Outcome regulation for Estate Agents

The OFT have recently announced a consultation on draft guidance to improve the regulation of estate agents. The guidance arises from the study carried out by the OFT last year into the buying and selling market. The OFT found that the “industry’s understanding of the Consumer Protection from Unfair Trading Regulations 2008 (“CPRs”) may be limited.” and that there was the potential for “substantial consumer harm”. The CPRs arise from, of course, EU legislation, in this case the Unfair Commercial Practices Directive.
Estate agents are already partially regulated by the Estate Agents Act 1979 and the Consumers, Estate Agents and Redress Act 2007 but the CPRs are consistent with the essence of modern regulation, regulating how things are done not  who can do them.
The CPRs prohibit traders from engaging in unfair business practices which are defined as falling with  5 broad categories.:- giving misleading information, giving insufficient information, acting aggressively, engaging in unacceptable trading practice and finally breaching one or more of the 31 specifically banned practices.

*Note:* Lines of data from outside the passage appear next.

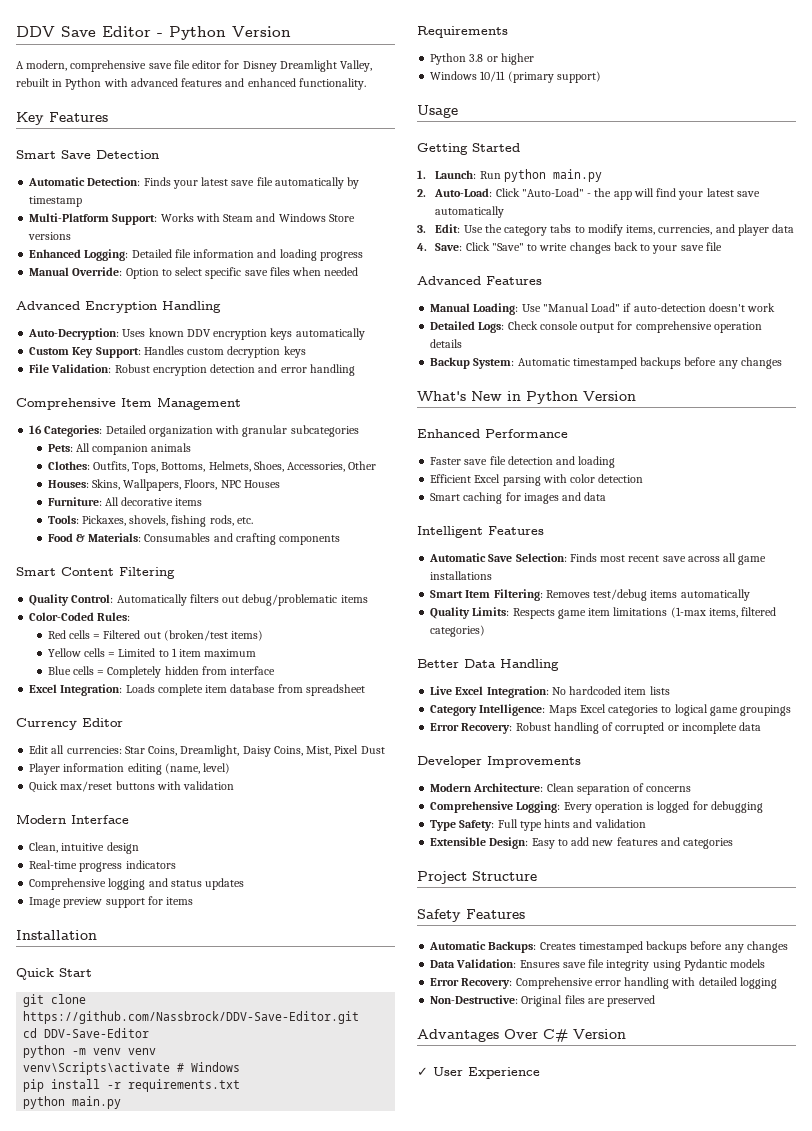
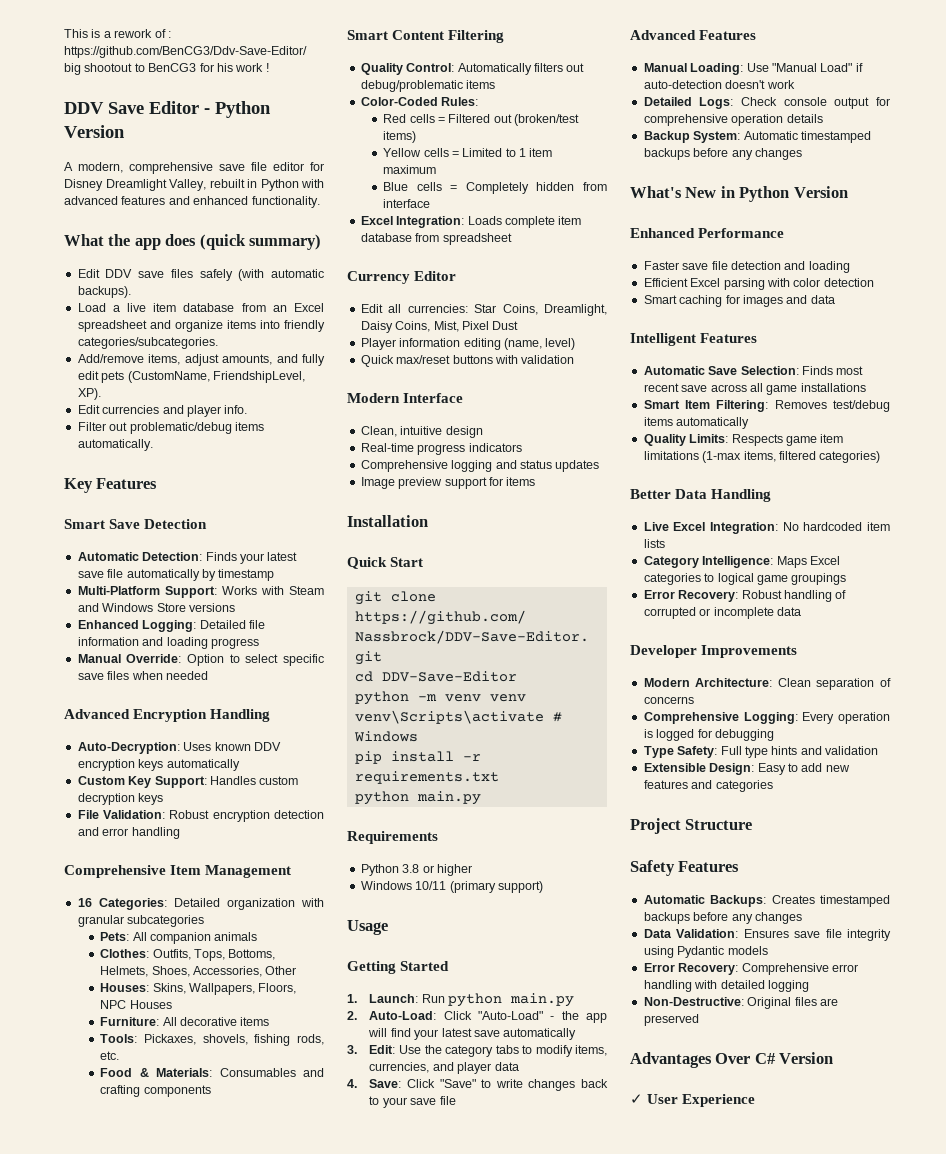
+ This is a rework of : https://github.com/BenCG3/Ddv-Save-Editor/ big shootout to BenCG3 for his work !
+ What the app does (quick summary)
+ Edit DDV save files safely (with automatic backups).
+ Load a live item database from an Excel spreadsheet and organize items into friendly categories/subcategories.
+ Add/remove items, adjust amounts, and fully edit pets (CustomName, FriendshipLevel, XP).
+ Edit currencies and player info.
+ Filter out problematic/debug items automatically.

The CPRs are relevant for all businesses but it seems that the OFT intend to adopt the CPRs as the centrepiece of their regulatory regime for estate agents selling property and in due course for lettings as well.  The strict enforcement of the CPRs in estate agency could lead to a review of (in particular) current referral fee practice.
If an estate agent encourages a seller not to instruct his previous conveyancer but to instruct another firm and in doing so fails to disclose that they will receive a referral fee it may be conducting an unfair business practice by giving insufficient information and if an estate agent recommends a conveyancer who they say is cheap or efficient, without objective evidence to back the assertion they could be providing misleading information.
The enforcement of CPRs is carried out by local Trading Standards Departments and the OFT and a successful prosecution could lead to up to 2 years imprisonment for the person in charge of the business, an employee or an associate.